Burns is justifiably revered as perhaps the most famous of Scotsmen, but his contribution to music is perhaps less acknowledged. From 1786 he gathered material for James Johnson’s The Scots Musical Museum and later for George Thomson who was in touch with Beethoven and Haydn among many other continental composers. Unlike Beethoven, Burns worked for Thomson without payment, considering such activities to be his duty as a Scotsman. This involved the collection of folksong from oral sources and from all over the country; at the time he probably had a greater knowledge of original Scots melody than any man alive.
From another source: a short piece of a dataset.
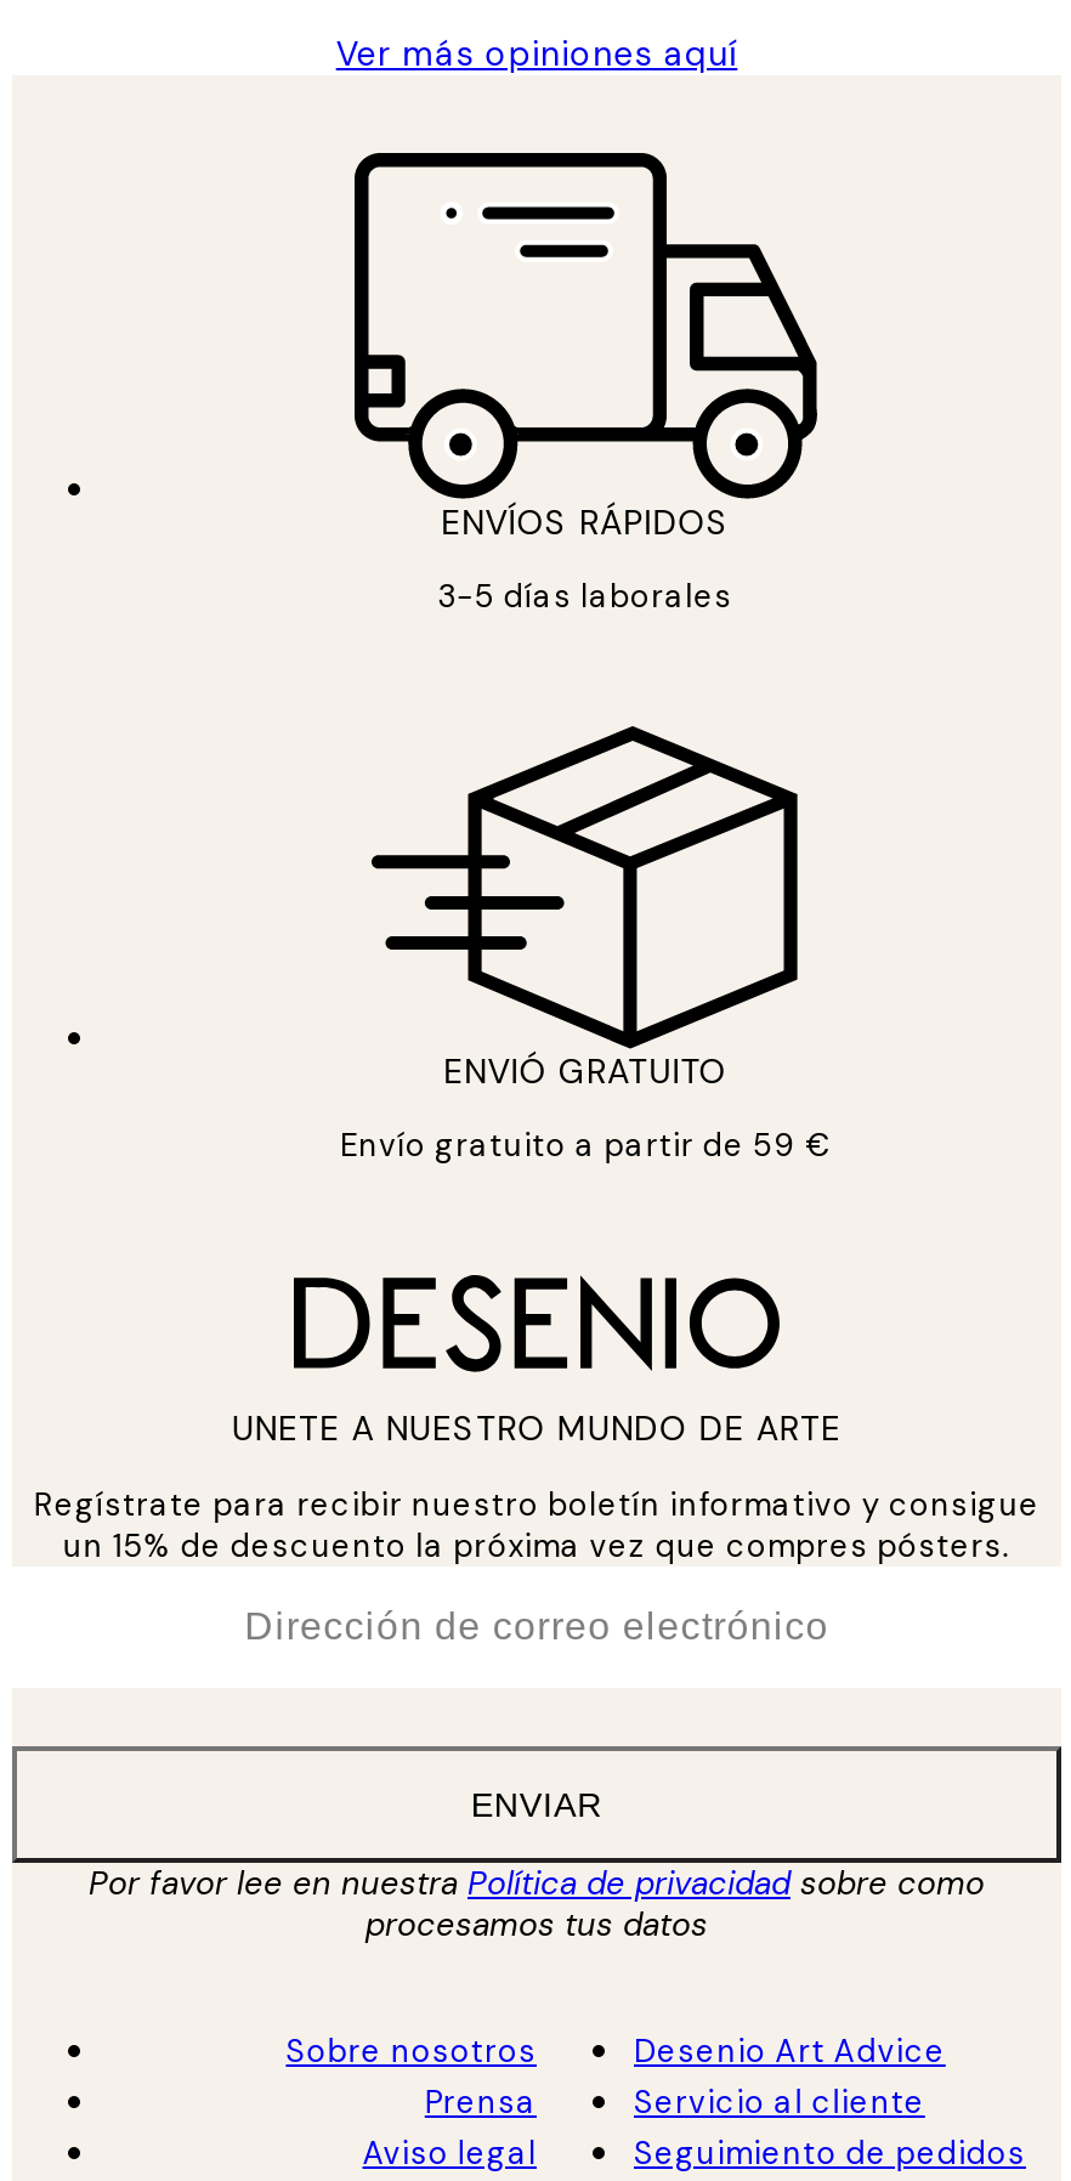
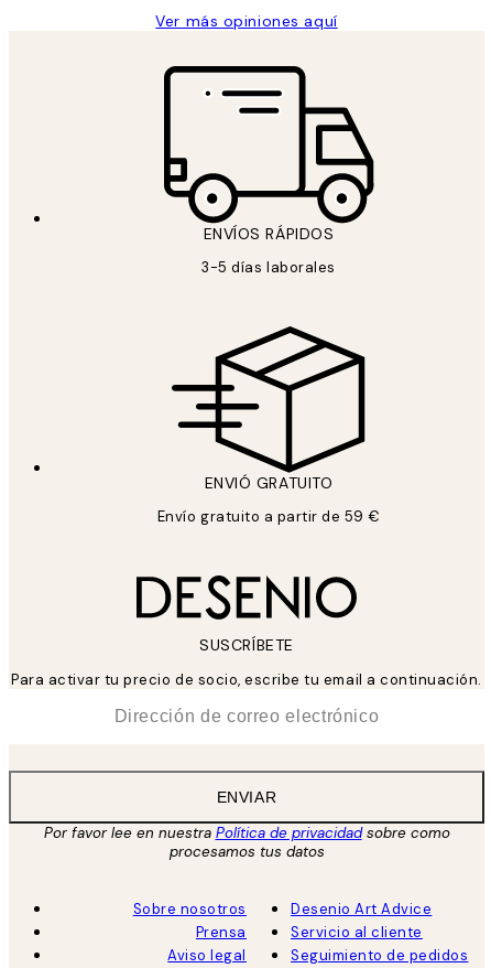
[232,1407,842,1451] UNETE A NUESTRO MUNDO DE ARTE -> [199,635,294,655] SUSCRÍBETE
[34,1485,1040,1568] Regístrate para recibir nuestro boletín informativo y consigue | un 15% de descuento la próxima vez que compres pósters. -> [11,671,482,690] Para activar tu precio de socio, escribe tu email a continuación.

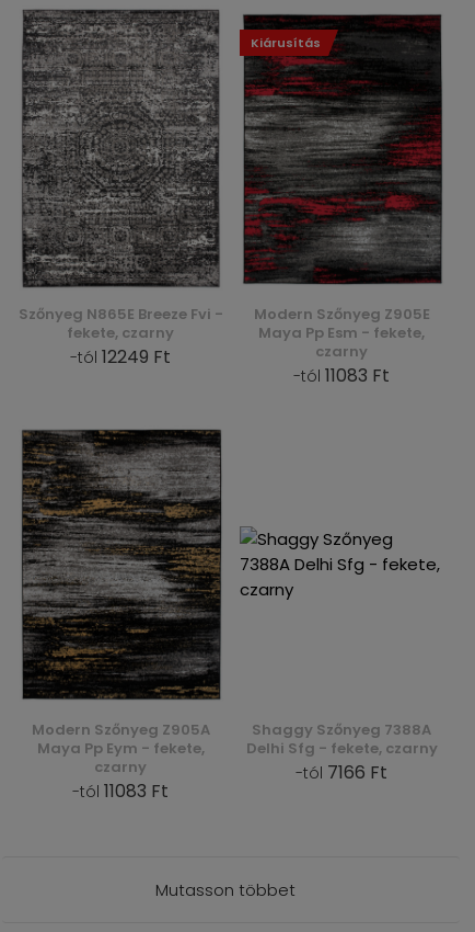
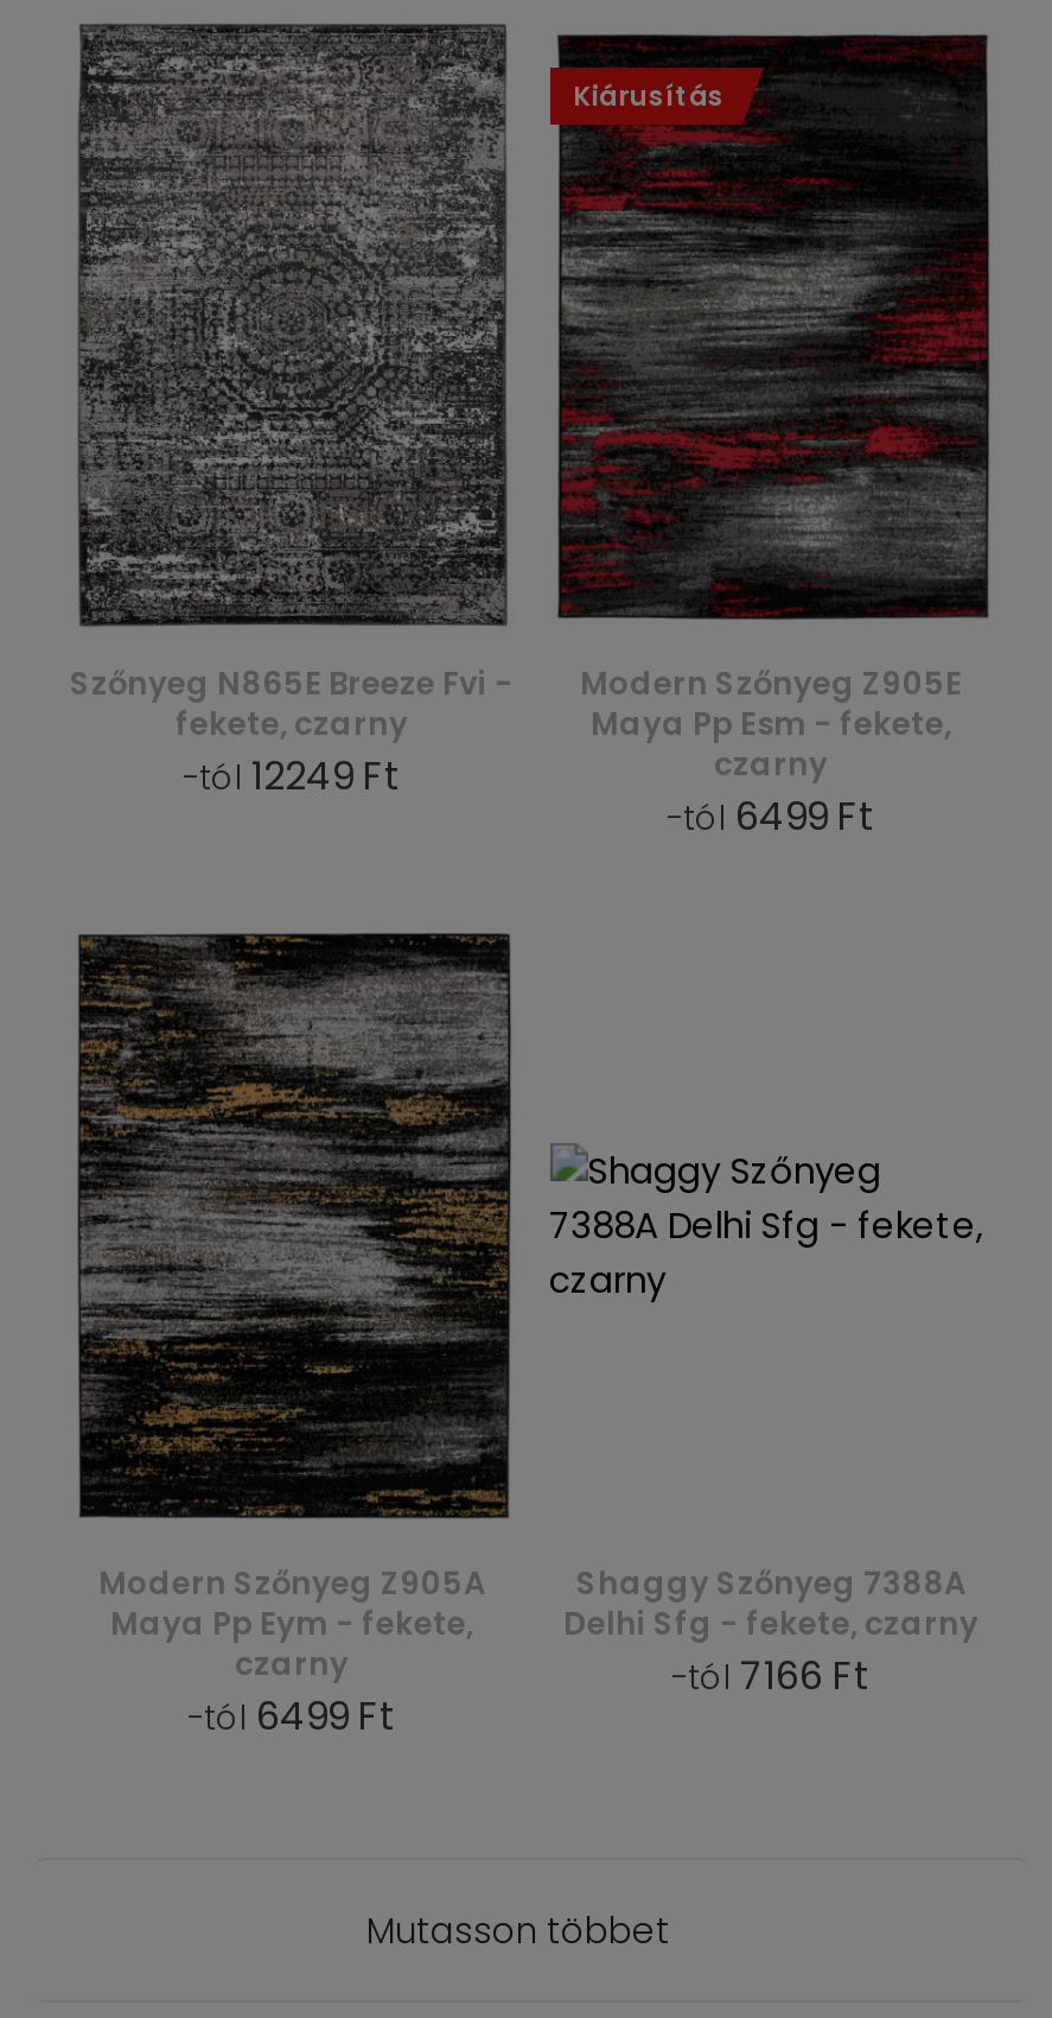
[293,363,390,388] -tól 11083 Ft -> [667,789,875,844] -tól 6499 Ft
[72,778,169,804] -tól 11083 Ft -> [187,1689,396,1744] -tól 6499 Ft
He composed lyrics to existing tunes as well as changing, adapting and completing fragments of existing verse. He was also responsible for composing and completing melodies, although the extent of this work will probably never be known. Instead of ruining the original sources (as a man less uncannily in tune with the spirit of Scots poetry and music might have done) he preserved and purified material which would otherwise have become corrupt or forgotten. He was almost single-handedly responsible for the preservation of Scots folk culture in lyrics of abiding beauty and memorability.

Byron said ‘The rank of Burns is the very first of his art’. Goethe, alerted to Burns’s work by Thomas Carlyle in 1828, saluted Burns as the ‘first of lyricists’. Like Goethe, Burns regarded his own life and character, his natural impulses, as the very raw material of art. His work shows a seriousness and gravity which counterbalances his tearaway side, as well as an astonishingly modern viewpoint which scorns eighteenth-century niceties of class differentiation and religious propriety. When the church reprimanded him for fornication he was able to reply: ‘The Kirk an’ the State may gang to Hell, but I’ll gang to my Anna’. Goethe’s approbation was quickly followed by translations of Burns’s poetry by various German poets, and Schumann was clearly entranced with the lyrics. It is clear that even in translation Burns’s poems seemed to the composer like the natural and unstilted reactions of a modern man, a real Mensch. (Goethe had felt the same when first encountering Shakespeare.)